LinkedIn sued over alleged theft of iOS clipboard data
Last week, we told you that thanks to a new feature in iOS 14, a number of apps were found to be "spying" on Apple iPhone users' clipboards. The clipboard is where information copied from an app is kept until it is pasted to another app. As a result, there often is personal data written on the clipboard that is automatically erased after 120 seconds. The next build of iOS will notify a user when a third-party app is "reading" that user's clipboard. Among the apps caught red-handed by iOS 14 were Chinese short-form video app TikTok, networking app LinkedIn, and social-media app Reddit.
According to Bloomberg, a class-action lawsuit filed Friday in San Francisco federal court accuses Microsoft's LinkedIn social networking app of alleged violations of federal and California privacy laws and breach of contract. The suit was filed by Adam Bauer of New York City, who says that he often uses LinkedIn on his iPhone and iPad. The suit claims that "LinkedIn has not only been spying on its users, it has been spying on their nearby computers and other devices." The suit goes on to accuse LinkedIn of getting around the system used by Apple that automatically erases what is written on the clipboard after 120 seconds.

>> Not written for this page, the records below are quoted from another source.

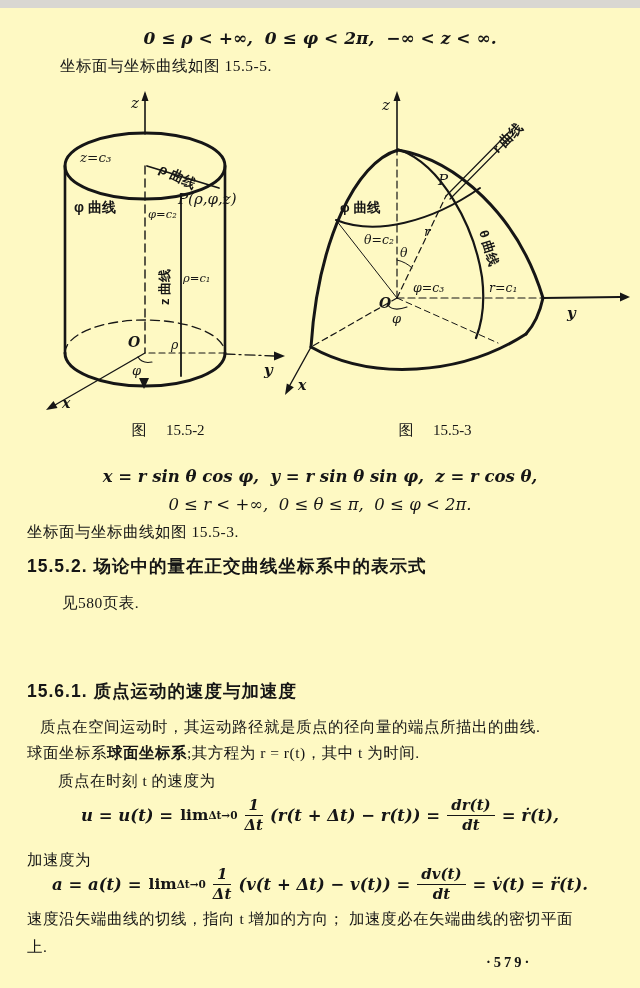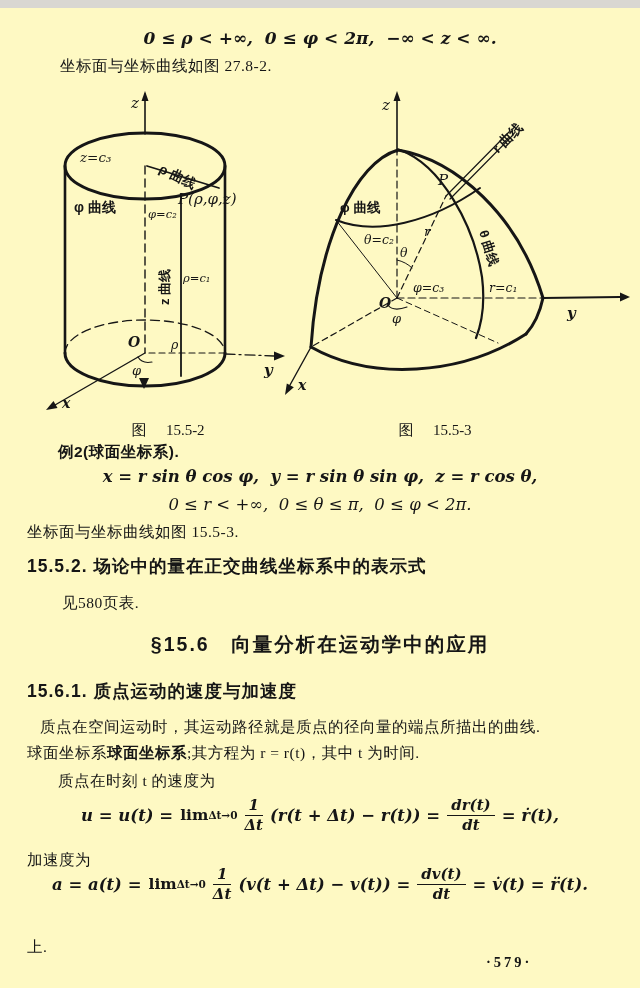"坐标面与坐标曲线如图 27.8-2." div.abs { text: 27.8-2 -> 15.5-5 }
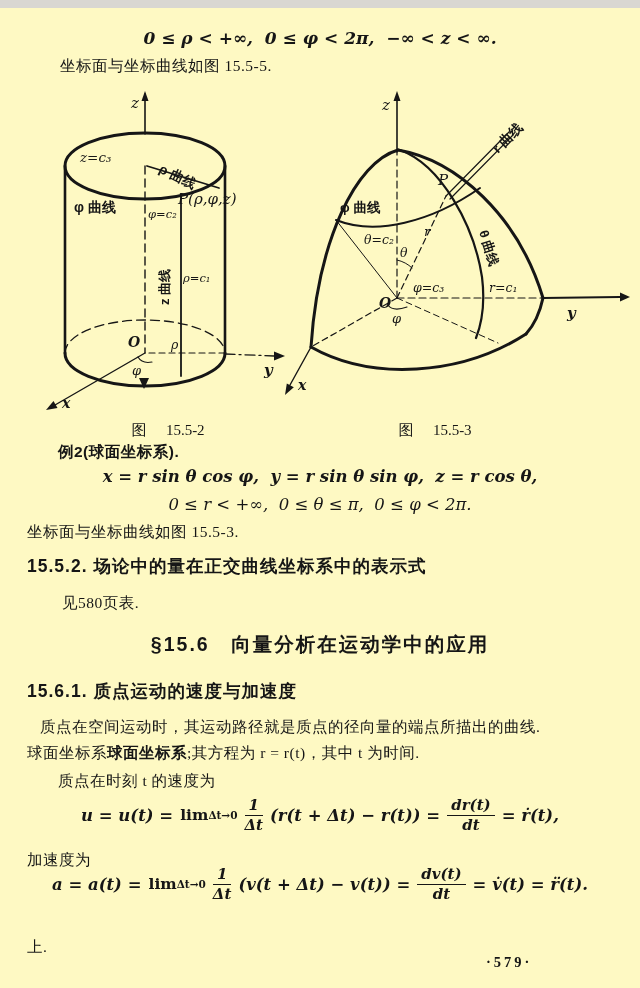"例2(球面坐标系)." div.abs { html: <div>例2(球面坐标系).</div> -> none }
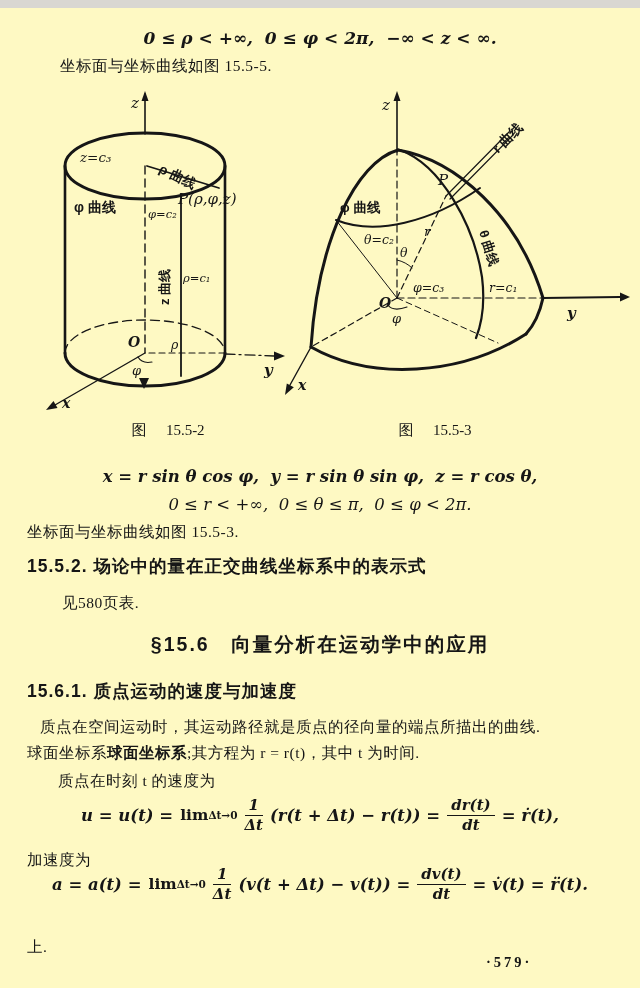"§15.6 向量分析在运动学中的应用" div.abs { html: <div>§15.6 向量分析在运动学中的应用</div> -> none }
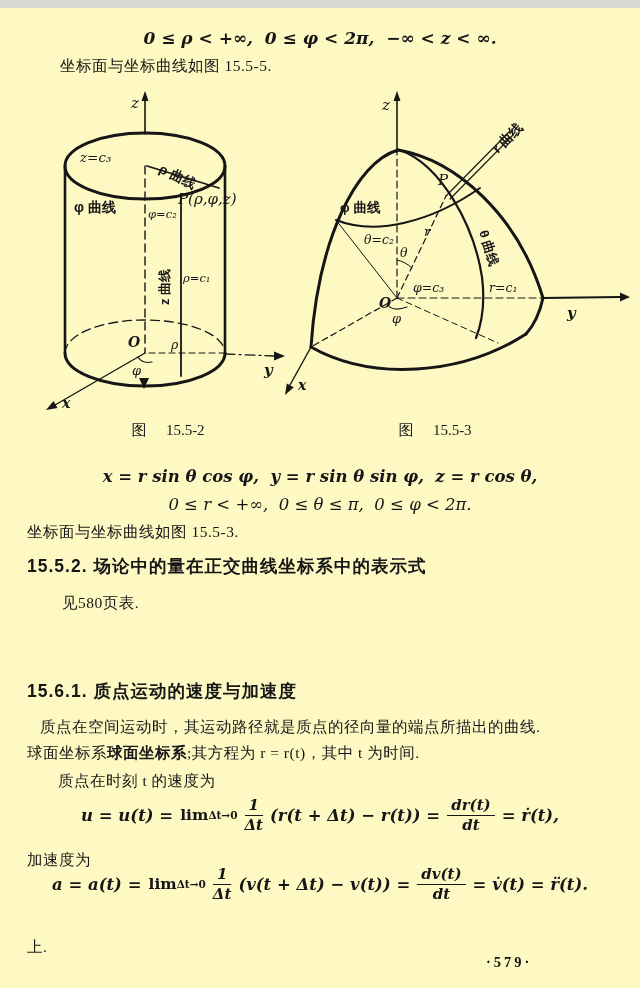"速度沿矢端曲线的切线，指向 t 增加的方向； 加速度必在矢端曲线的密切平面" div.abs { html: none -> <div>速度沿矢端曲线的切线，指向 t 增加的方向； 加速度必在矢端曲线的密切平面</div> }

Greg Snapper, a spokesman for LinkedIn, said that the company is reviewing the lawsuit; in a July 2nd tweet, LinkedIn engineering VP Erran Berger said, "We don’t store or transmit the clipboard contents." Berger blamed a code path that performs what he called an "equality check" between contents on the clipboard and typed text. In other words, LinkedIn said that a bug was behind its sniffing around iPhone users' clipboards. Developers and those testing beta versions of iOS 14 said that LinkedIn was secretly reading content on iOS users' clipboards "a lot," according to the suit. "Constantly, even."
The suit seeks to represent a group of LinkedIn users similar to Mr. Bauer who use LinkedIn on their iOS devices.